Exercise is routinely advocated by healthcare professionals as a treatment to address pain and tissue injury. The consensus that strengthening the local tissue will attenuate pain by improving its resilience whilst transitioning through a natural cycle of tissue healing. Whilst exercise does have morphological effects on local muscle it is understood that increases in muscle strength at early stages of resistance training are a result of enhanced motor neuron firing and corticospinal excitability (Folland & Williams, 2007). So in the early stages are we really increasing muscle strength? Another question comes from this. Is it really muscle strength we want to focus on for people living with pain? That’s probably for another blog.
Exercise is often reported to be painful particularly when working on the affected limb, thus reducing the motivation for exercise adherence. Exercise induced hypoalgesia (EIH) or endogenous analgesia is a popular area of investigation in the research literature and has been advocated as a means to modulate pain following exercise (Bement & Sluka, 2016).
EIH is the phenomenon that occurs following exercise found to reduce pain sensitivity (Bement & Sluka, 2016). Therefore, healthcare professionals can clinically reason that exercise is a means of addressing muscle strength and reducing pain sensitivity, both in the early stages of exercise, predominantly having an effect on neurophysiology. Furthermore, it is understood that a reduction in pain can occur at both the exercising limb and at distant sites suggesting there are local and systemic effects (Lemley, Hunter, & Bement, 2015).
Lemley, Hunter & Bement., (2015) have recently discussed the mechanism of conditioned pain modulation (CPM) influencing EIH. CPM is the term given to the inhibition of pain from a noxious stimulus when a second noxious stimulus is applied (pain inhibits pain).

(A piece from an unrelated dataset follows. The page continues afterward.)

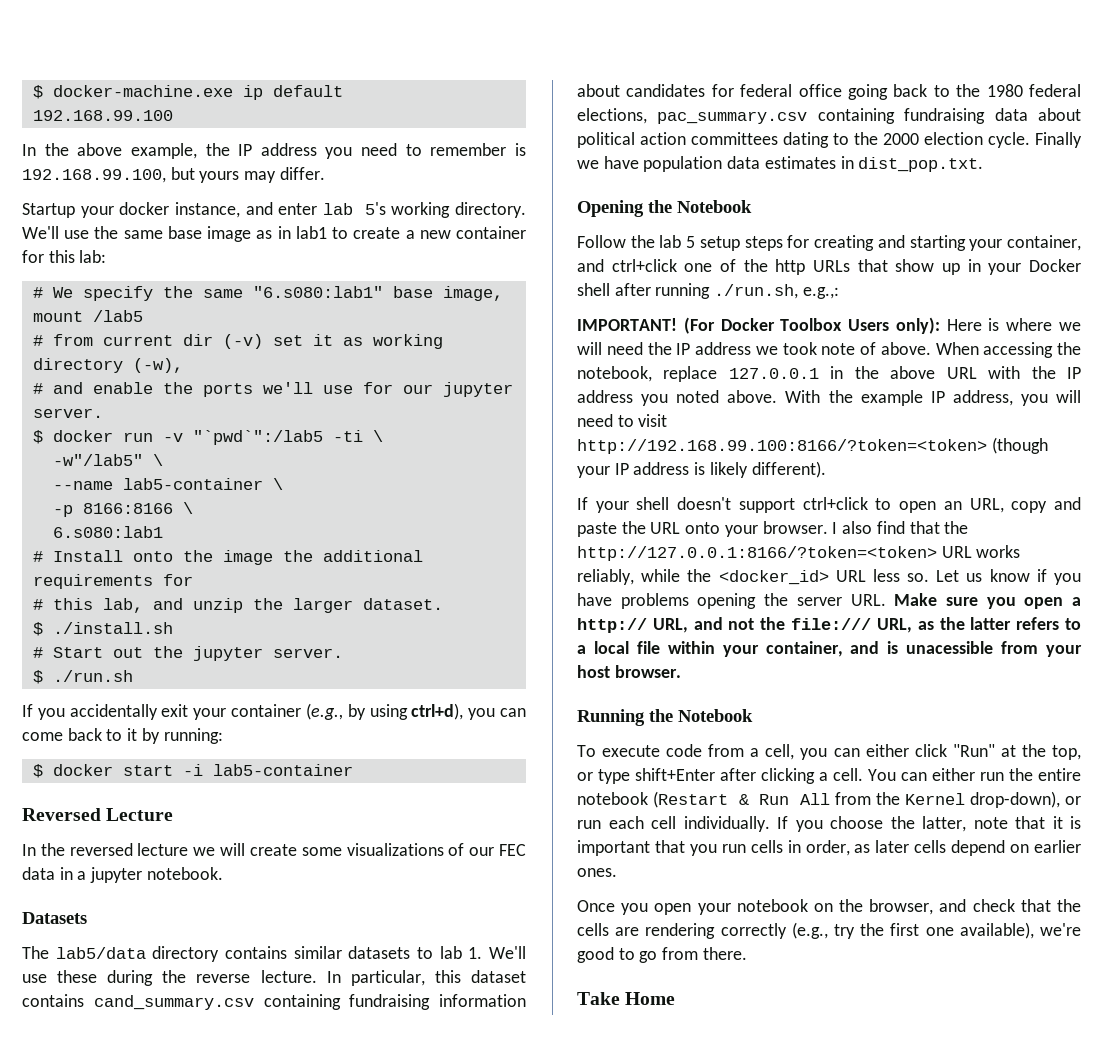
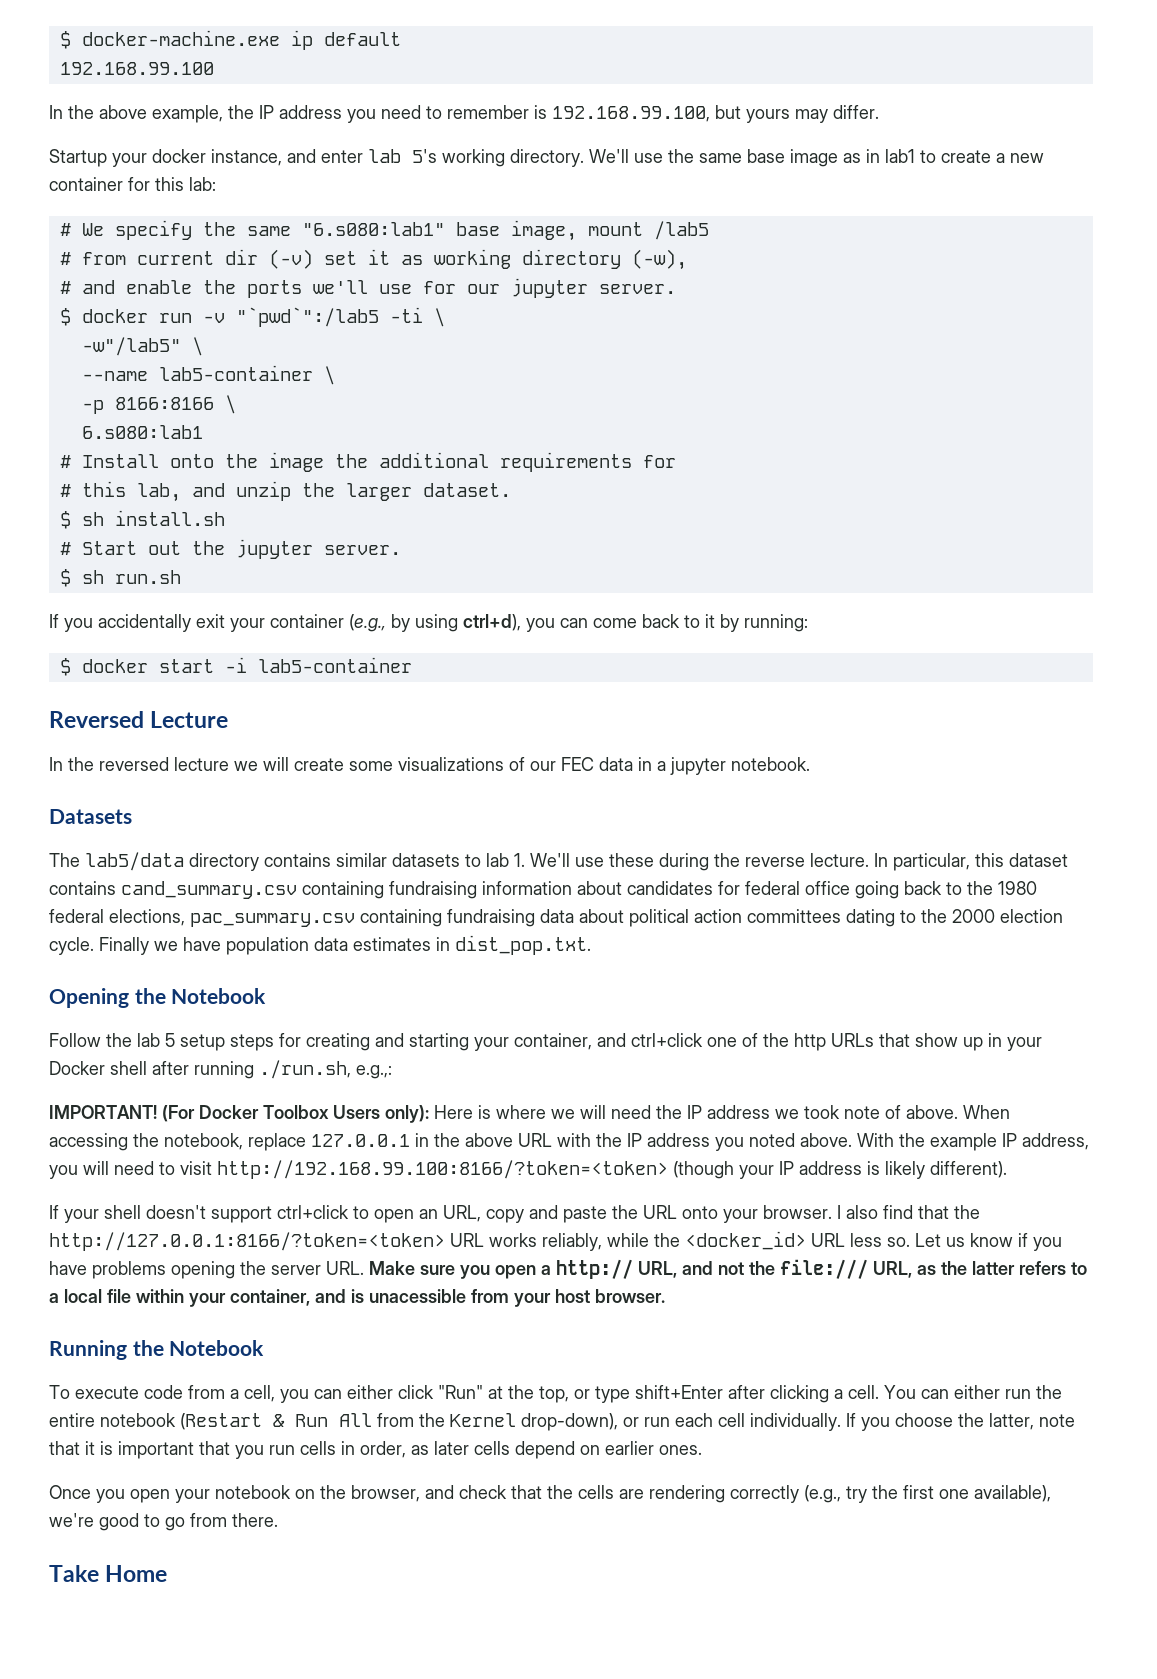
[52,622,173,634] ./install.sh -> [81,510,225,526] sh install.sh
[52,670,133,682] ./run.sh -> [81,570,181,584] sh run.sh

Therefore, if EIH has a systemic affect and it is linked with CPM perhaps performing bouts of exercise in a distal area from the injury site may facilitate an attenuation in pain perceived at the injury site.
Several authors (Bement & Sluka, 2016; Koltyn, Brellenthin, Cook, Sehgal, & Hillard, 2014; Lemley et al., 2015; Lima, Abner, & Sluka, 2017; Naugle, Fillingim, & Iii, 2013) have published extensively in this area, discussing the complex neurophysiological changes that occur with pain and the effects that exercise has on CPM in experimental and clinical settings. Of course, we shouldn’t forget the subgroups (fibromyalgia, myofascial pain, chronic low back pain) that may not receive the descending inhibitory effects that occurs with exercise. This understandably can make it challenging for the person living with pain and for the pain clinician advocating exercise as part of a pain management program. In this case, both parties can feel frustrated due to pain’s agency on the implementation of therapeutic exercise. In addition, if pain is reported at the injury site, it is common that exercise programs are often reduced in the short-term or ceased due to lack of progress in the long term.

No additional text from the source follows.